Hayat Yaşantı Aramak Değil, Kendimizi Aramaktır
Ne için yaşar ki insan? Vardır illa ki bir yaratılış sebebi. Kimi iyilik yapmak için, kimi kötülük yapmak için, kimi de bu ikisi arasında bir köprü görevi üstlenmek için gelmiştir belki.
Hiç düşündünüz mü, acaba neden varım diye? Hiç bir amaç, bir anlam aradınız mı hayatınızda? Varlığınızın o kutsal sebebini biliyor musunuz? Bilmiyorsanız, araştırmayı ve öğrenmeyi denediniz mi?
Hepimiz, bir şekilde, “hayatın anlamını” sorgularız bazen, ve hiç sormayız “hayattaki anlamımız nedir” diye. İlla bir amaç için var olmak zorunda da değiliz belki, bilemeyiz bunu. Bildiğimiz tek bir şey var; nefes alıyorsak, yaşıyoruz demektir.

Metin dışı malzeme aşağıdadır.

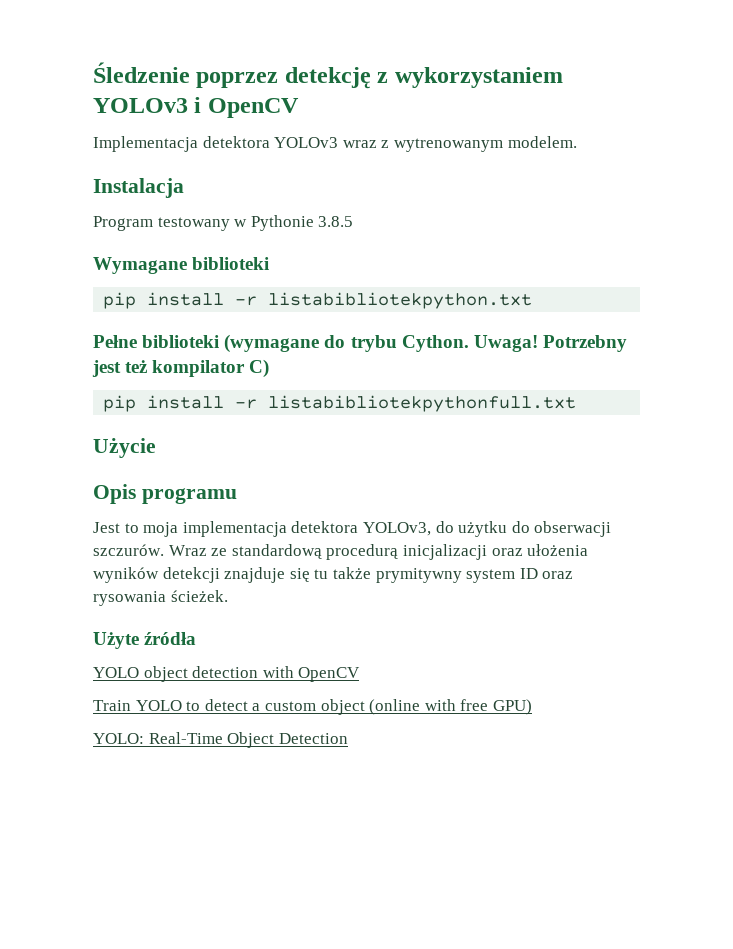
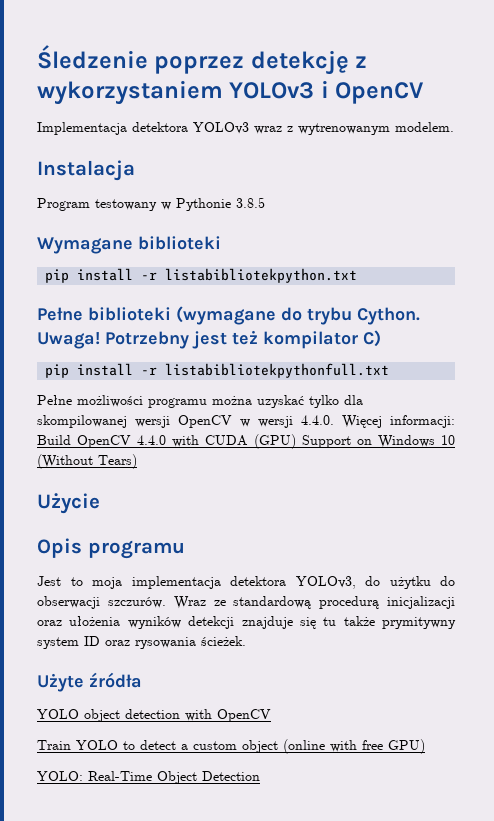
(577, 403) none -> [37,395,363,408] [37,415,455,428] [37,434,455,449] [37,454,137,469] // Pełne możliwości programu można uzyskać tylko dla skompilowanej wersji OpenCV w wersji 4.4.0. Więcej informacji: Build OpenCV 4.4.0 with CUDA (GPU) Support on Windows 10 (Without Tears)

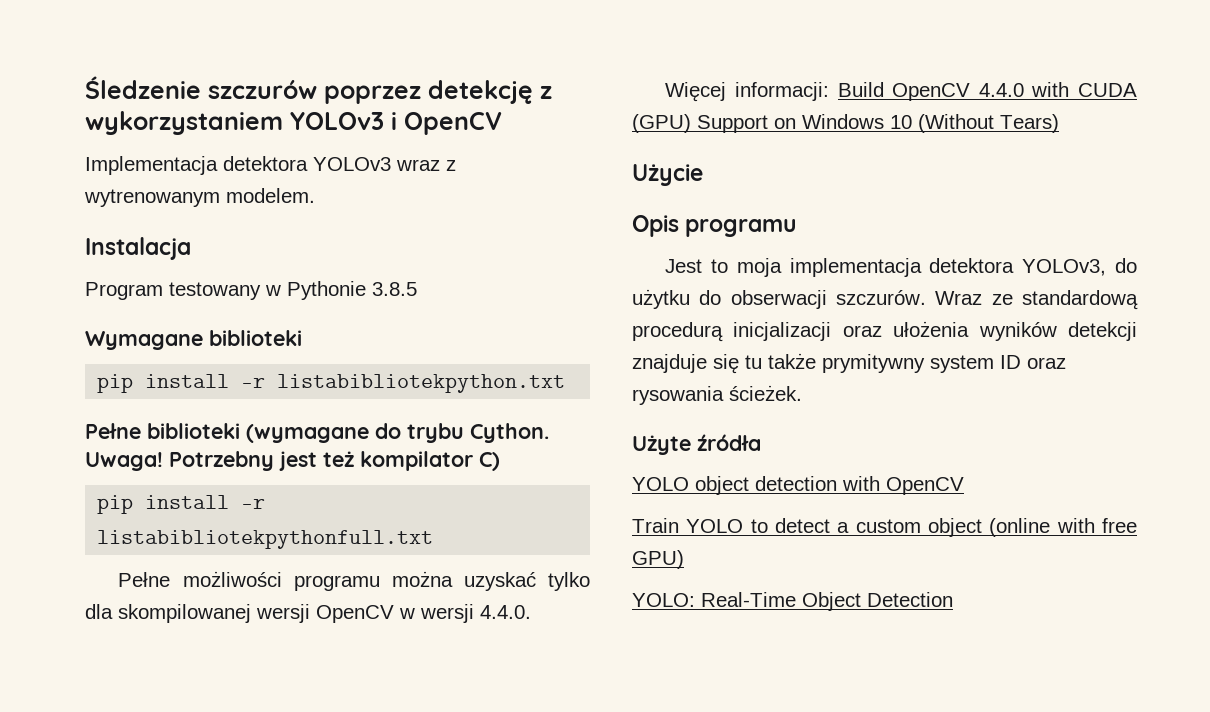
(148, 57) none -> [208,80,317,99] szczurów
(334, 420) none -> (531, 612) //

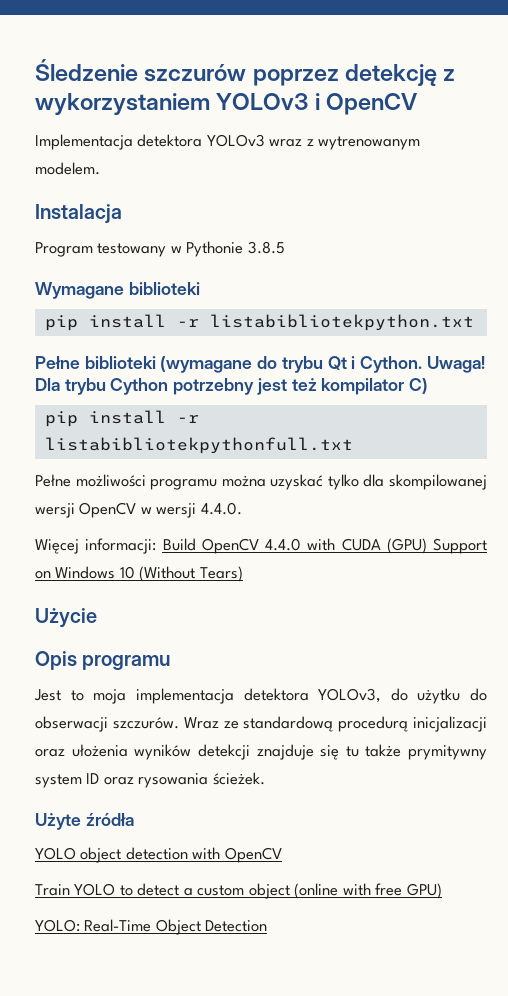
[470,423,549,443] [85,451,274,471] Cython. Uwaga! Potrzebny -> [327,356,485,373] [35,378,255,395] Qt i Cython. Uwaga! Dla trybu Cython potrzebny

Peki yaşamak sadece nefes alıp vermek midir? “Yaşamak, yalnızca soluk almak değil, çalışmaktır” diyor Jean J. Rousseau.
Hayatın anlamı demiştik değil mi? Gelin, bunu değiştirelim; hayattaki anlamımız yapalım. Ne dersiniz? Cesare Pavese, “hayat, yaşantı aramak değil, kendimizi aramaktır” derken tam olarak bundan bahsediyor olabilir mi? Başta kendimize, sonra bir canlıya, hatta cansız bir varlığa bir faydamız oldu mu diye sormaktan çekinmeli miyiz? Hadi soralım kendimize; “kime, neye bir faydam dokundu?” diye soralım. Cevabımız derin bir boşluksa, hayatın anlamını veya hayattaki anlamımızı aramaya pek de gerek yok aslında.